Mi familia se desmoronaba. Mi mamá cayó en depresión y yo tuve que dejar mi trabajo para cuidar a todos. Las cuentas se acumulaban y el miedo me quitaba el sueño. Llamé a Ana una vez más:

—Ana, por favor… solo necesito hablar contigo.

Silencio. Ni siquiera un mensaje leído.

Al principio busqué excusas para ella: tal vez estaba enferma, tal vez tenía problemas peores que los míos. Pero luego vi en Facebook una foto suya celebrando el cumpleaños de su hijo con amigos del barrio. Yo no estaba invitada.

La rabia me quemó por dentro. ¿Cómo podía ser tan fácil para ella olvidarme? ¿Acaso veinte años de amistad no significaban nada? Recordé todas las veces que me quedé sin comer para ayudarla, todas las noches en vela escuchando sus penas…

Una tarde decidí ir a buscarla. Caminé bajo el sol ardiente hasta su casa en Soyapango. Toqué la puerta con fuerza. Salió su hijo mayor.

—¿Está tu mamá?

—Dice que no puede verte —respondió sin mirarme a los ojos.

Sentí que el suelo se abría bajo mis pies. Me fui sin mirar atrás.

Las semanas siguientes fueron un infierno. Mi hermano murió y apenas pude juntar dinero para el entierro. Nadie de la familia de Ana apareció. Ni una llamada, ni un mensaje.

El dolor se mezcló con la vergüenza: ¿cómo pude ser tan ingenua? ¿Cómo no vi las señales? Mi mamá me decía: «La gente cambia cuando ya no te necesita». Pero yo no quería creerlo.
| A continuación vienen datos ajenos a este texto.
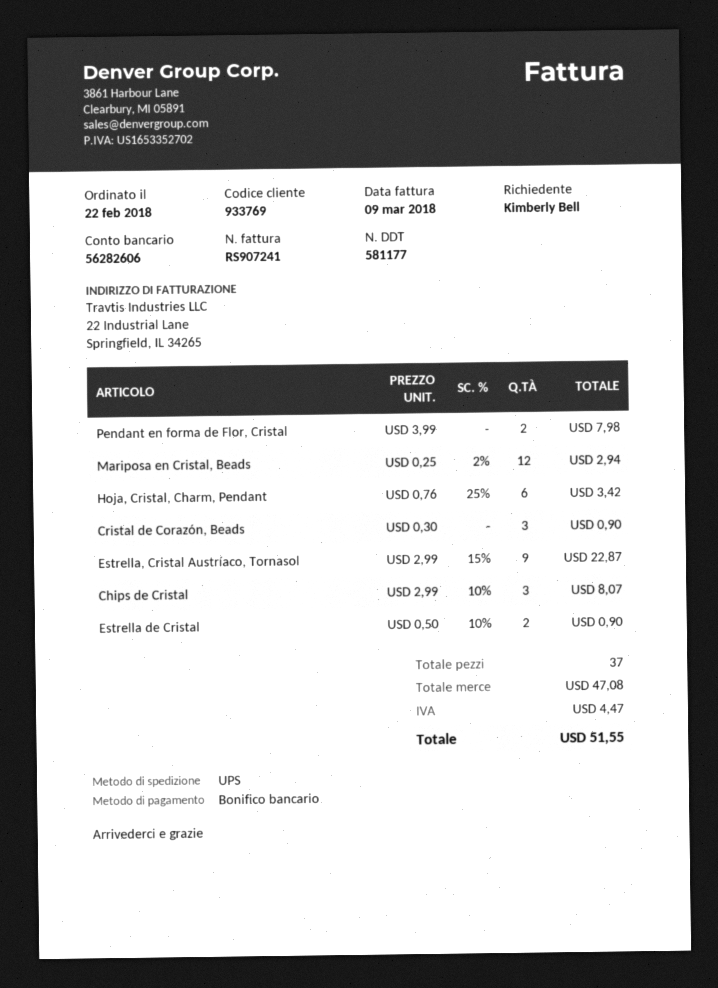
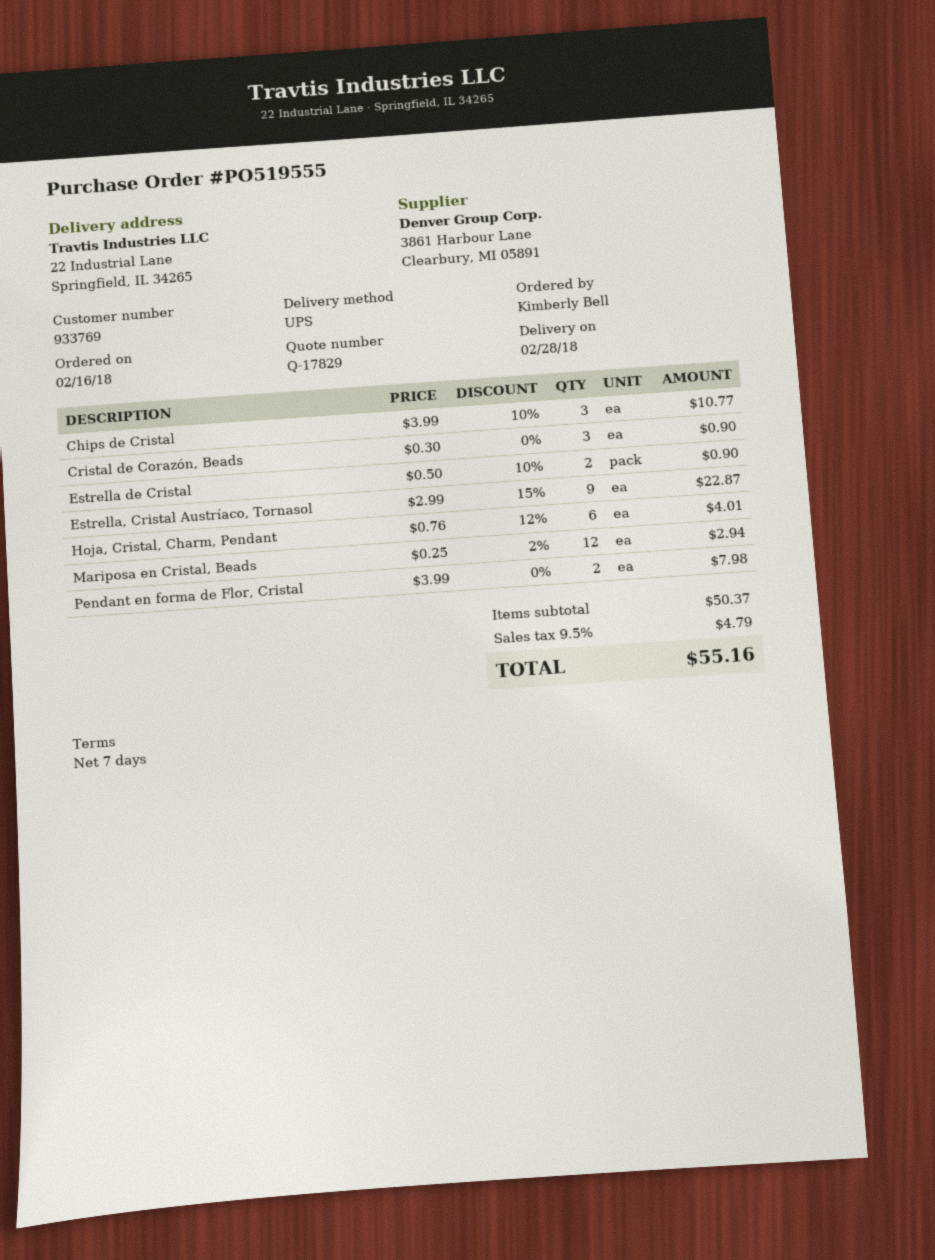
order date: 2018-02-22 -> 2018-02-16
Hoja, Cristal, Charm, Pendant: 6 x 0.76 - 25% = 3.42 -> 6 x 0.76 - 12% = 4.01
Chips de Cristal: 3 x 2.99 - 10% = 8.07 -> 3 x 3.99 - 10% = 10.77
subtotal: 47.08 -> 50.37
tax: 4.47 -> 4.79
total: 51.55 -> 55.16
Pasaron los meses y aprendí a vivir sin Ana. Me refugié en mi tía Carmen y en mis primas, quienes aunque no siempre estaban de acuerdo conmigo, nunca me dejaron sola. Empecé a trabajar vendiendo pupusas en la esquina para sobrevivir. Cada vez que veía pasar a alguien con el cabello largo y oscuro como el de Ana, sentía un nudo en el estómago.

Un día recibí un mensaje inesperado:

—Perdón por todo —escribió Ana—. No supe cómo estar ahí para ti.

No respondí. ¿Qué podía decirle? ¿Que su ausencia dolía más que cualquier traición? ¿Que ya no sabía si quería volver a confiar?

A veces me pregunto si la amistad es solo cuestión de estar cuando todo va bien o si realmente somos capaces de sostenernos cuando la vida nos arrastra al fondo. ¿Cuántos amigos verdaderos tenemos en realidad? ¿Vale la pena seguir creyendo?

Hoy sigo adelante, más fuerte pero también más desconfiada. Aprendí que a veces el mayor dolor viene de quienes más amamos.

Y ahora les pregunto: ¿alguna vez sintieron que una amistad les rompió el corazón más que cualquier amor? ¿Vale la pena perdonar o es mejor aprender a soltar?